Я смотрю на светлую ткань, как будто могу разглядеть за ней сморщенный и рельефный шрам. Каждый в Преступном Мире способен на убийство, но единственное, что Преступный Мир вдолбил в нас, это то, что члены Гильдии никогда не должны становиться мишенью.
Карсел, осознает он это или нет, нарушил главное правило, и я готова поспорить на каждую чертову дензу в Анатоле, что Офелия находится в неведении по этому поводу. Если это не так… Что ж, тогда есть только одно другое объяснение. Карсел может быть кем угодно, не последним из которых является сука, наносящая удар в спину, но я не могу представить, чтобы он убил собственную мать.
То есть, если бы он вообще мог.
— Это нечто большее, чем месть или ревность, — говорю я.
Регис выдыхает. — Конечно, — соглашается он. — Сначала пришел Карсел и спросил о мадам Брион. Когда я сказал ему, что ее там нет, он начал задавать мне вопросы о тебе и о людях — Смертных Богах, — которых ты привела с собой в прошлый раз. Он продолжал спрашивать, ответила ли ты на какие-либо мои сообщения. Он подумал, что я солгал, когда сказал ему, что ты этого не сделала.
Я не буду чувствовать себя виноватой.
— Один из мужчин, которых он привел с собой, начал рыться в магазине, а другой даже поднялся наверх и осмотрел комнату, которой ты пользовалась, когда останавливалась там.
— Как они выглядели? — Спрашиваю я. — Люди, которых он привел?
Брови Региса хмурятся, как будто он вспоминает. — Я… это трудно вспомнить. — Он выдавливает слова из себя, как будто они постыдны. — Хотя в чем я точно уверен, так это в том, что они были странными.
Я наклоняю голову. — Насколько странными?
— Я не совсем уверен, — признается он. — Это было как… не было ничего плохого ни в том, как они выглядели, ни даже в том, что они говорили — ну, на самом деле, они ничего не говорили.
— Ни один из них?
Он качает головой. — Они вообще не разговаривали, — говорит он, тон становится более уверенным. — Может, так оно и было. Как будто они были марионетками, они выполняли команды Карсела, но их глаза были такими… — Он хмурится, а затем машет рукой перед своим лицом. — Как будто дома никого не было, понимаешь? Я думаю, один смотрел прямо на меня, и когда я встретился с его глазами, в них просто… ничего не было. Это выглядело почти как… — Регис делает паузу, его слова улетучиваются, когда он опускает голову, глубокие морщины омрачают его черты. — Нет. — Он снова качает головой, на этот раз сильнее. — Это невозможно.

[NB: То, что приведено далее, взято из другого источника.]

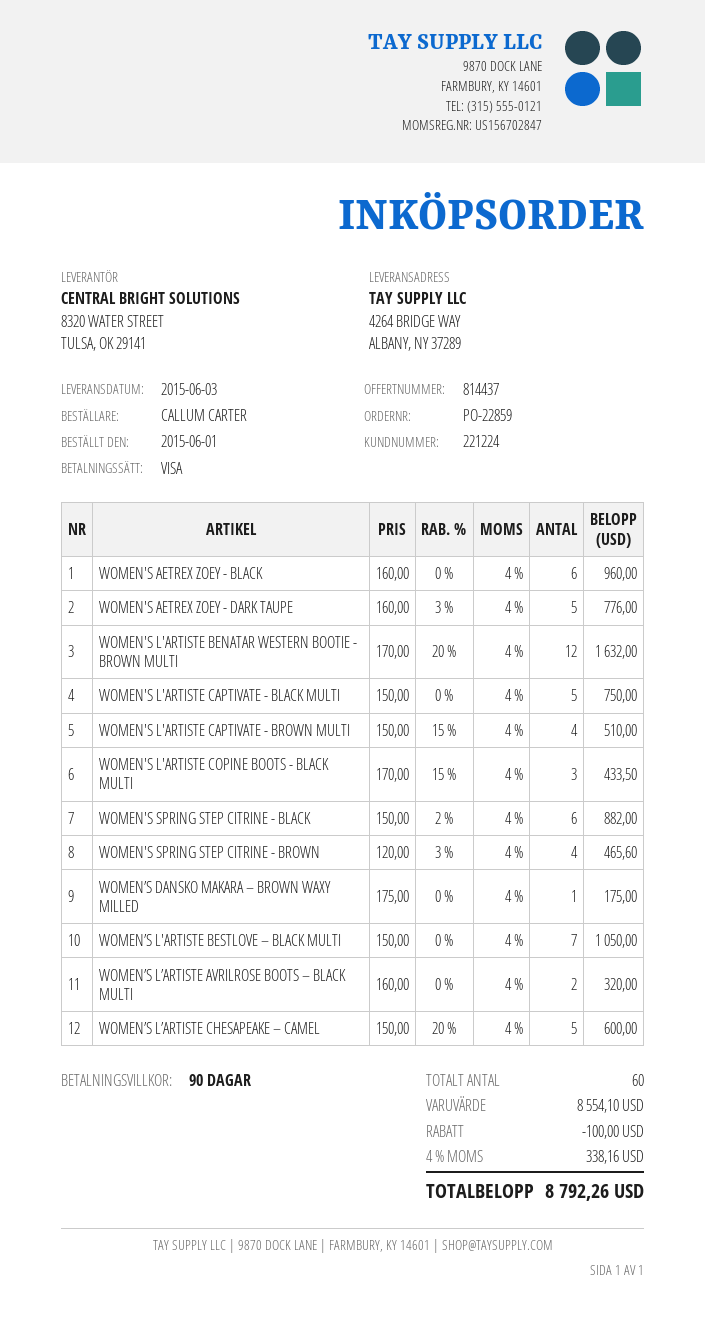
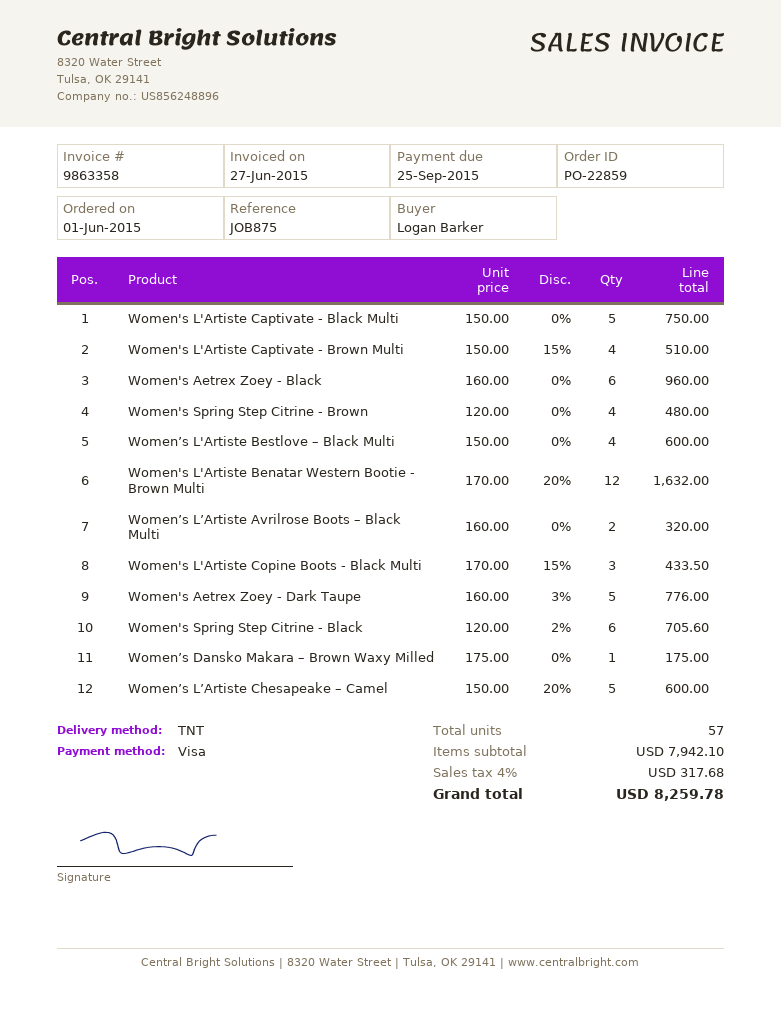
ordered by: CALLUM CARTER -> Logan Barker
WOMEN'S SPRING STEP CITRINE - BLACK: 6 x 150.00 - 2% = 882.00 -> 6 x 120.00 - 2% = 705.60
WOMEN'S SPRING STEP CITRINE - BROWN: 4 x 120.00 - 3% = 465.60 -> 4 x 120.00 = 480.00
WOMEN’S L'ARTISTE BESTLOVE – BLACK MULTI: 7 x 150.00 = 1050.00 -> 4 x 150.00 = 600.00
total quantity: 60 -> 57
subtotal: 8554.10 -> 7942.10
discount: 100.00 -> none
tax: 4% = 338.16 -> 4% = 317.68
total: 8792.26 -> 8259.78

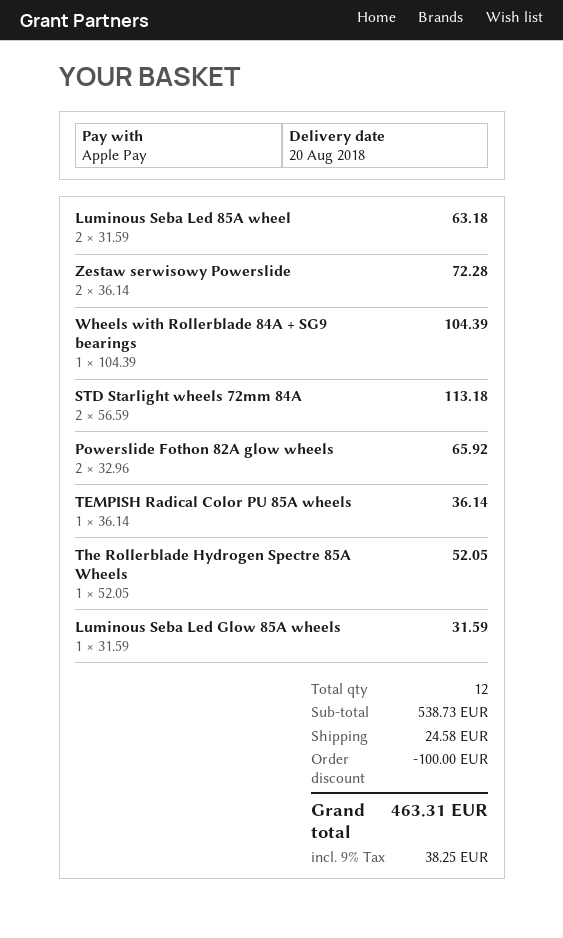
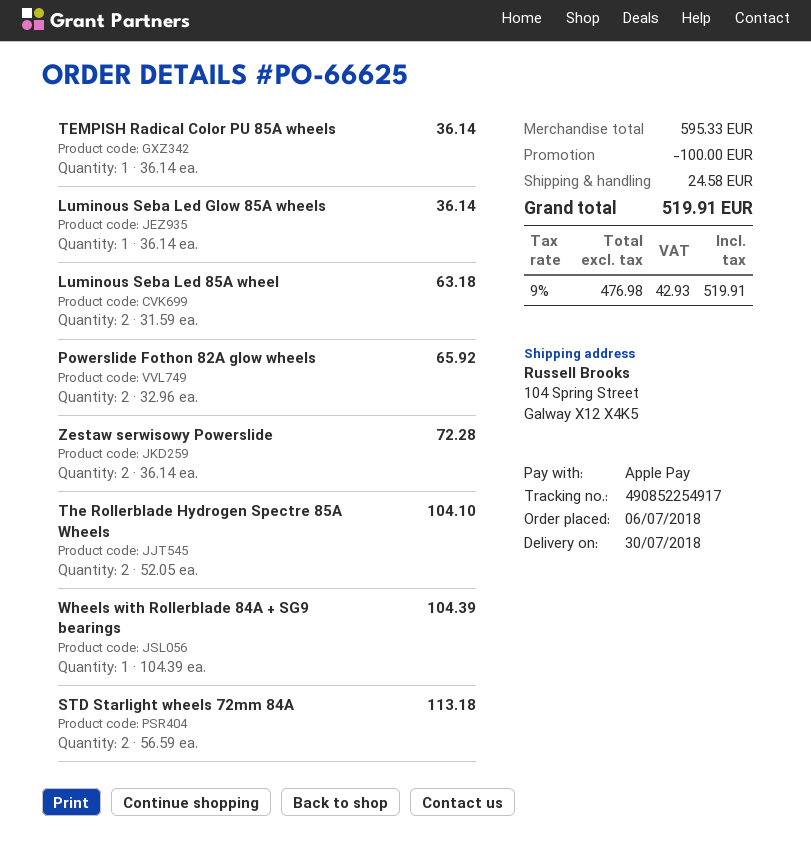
delivery date: 2018-08-20 -> 2018-07-30
The Rollerblade Hydrogen Spectre 85A Wheels: 1 x 52.05 = 52.05 -> 2 x 52.05 = 104.10
Luminous Seba Led Glow 85A wheels: 1 x 31.59 = 31.59 -> 1 x 36.14 = 36.14
subtotal: 538.73 -> 595.33
tax: 9% = 38.25 -> 9% = 42.93
total: 463.31 -> 519.91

— Что? — Требую я, протягивая руку и хватая его за плечо. — Регис, если Преступный Мир скомпрометирован, то и я тоже. Мы все. — Я. Даркхейвены. Он. Карсел знает все, и если бы он захотел, он мог бы передать все наши секреты прямо Богам. Я потрясена, что он еще этого не сделал. — Что ты в них заметил?
Когда Регис снова поднимает голову, его глаза остекленели. Его ноздри раздуваются, и он начинает дрожать. — Их глаза… — Его голос едва громче шепота, и я наклоняюсь ближе. — Это были глаза мертвецов.
Глава 41
Руэн
Когда я был маленьким, произошла ужасная эпидемия, охватившая восточную часть Анатоля. Зараженных заперали в их домах с большими красными крестами, нарисованными на их входных дверях, чтобы предостеречь других от этой болезни. В то время мы с матерью путешествовали между небольшими деревнями в задней части повозки вместе с бедным торговцем в обмен на поручения и починку. Мы видели разрушения, были свидетелями того, как семьи зараженных рыдали над горящими хижинами и оставались на холоде, если они были здоровы, а их близкие медленно умирали от болезни.
Скорее всего, моя мать платила торговцу не только выполнениями простых поручений и починкой вещей. Скорее всего, она отдавала ему куда больше, чем я когда-либо хотел. Несмотря на это, я не осуждаю ее за то, что она сделала. Я просто хотел бы быть сильнее, чтобы ей не пришлось делать такой выбор. Возможно, именно поэтому я не осуждаю Кайру за то, что ей пришлось сделать для выживания, даже если я не могу и не хочу представить себе такую же милость.
Сейчас, когда я смотрю в глаза мужчине, который пришел за мной в возрасте десяти лет, я вижу тот же ужас, что и тогда. Единственная разница в том, что он является болезнью, опустошением, обрушившимся на землю и всех ее людей — таковы все Боги. У них нет близких, которые оплакивали бы их; я, уж точно, не буду.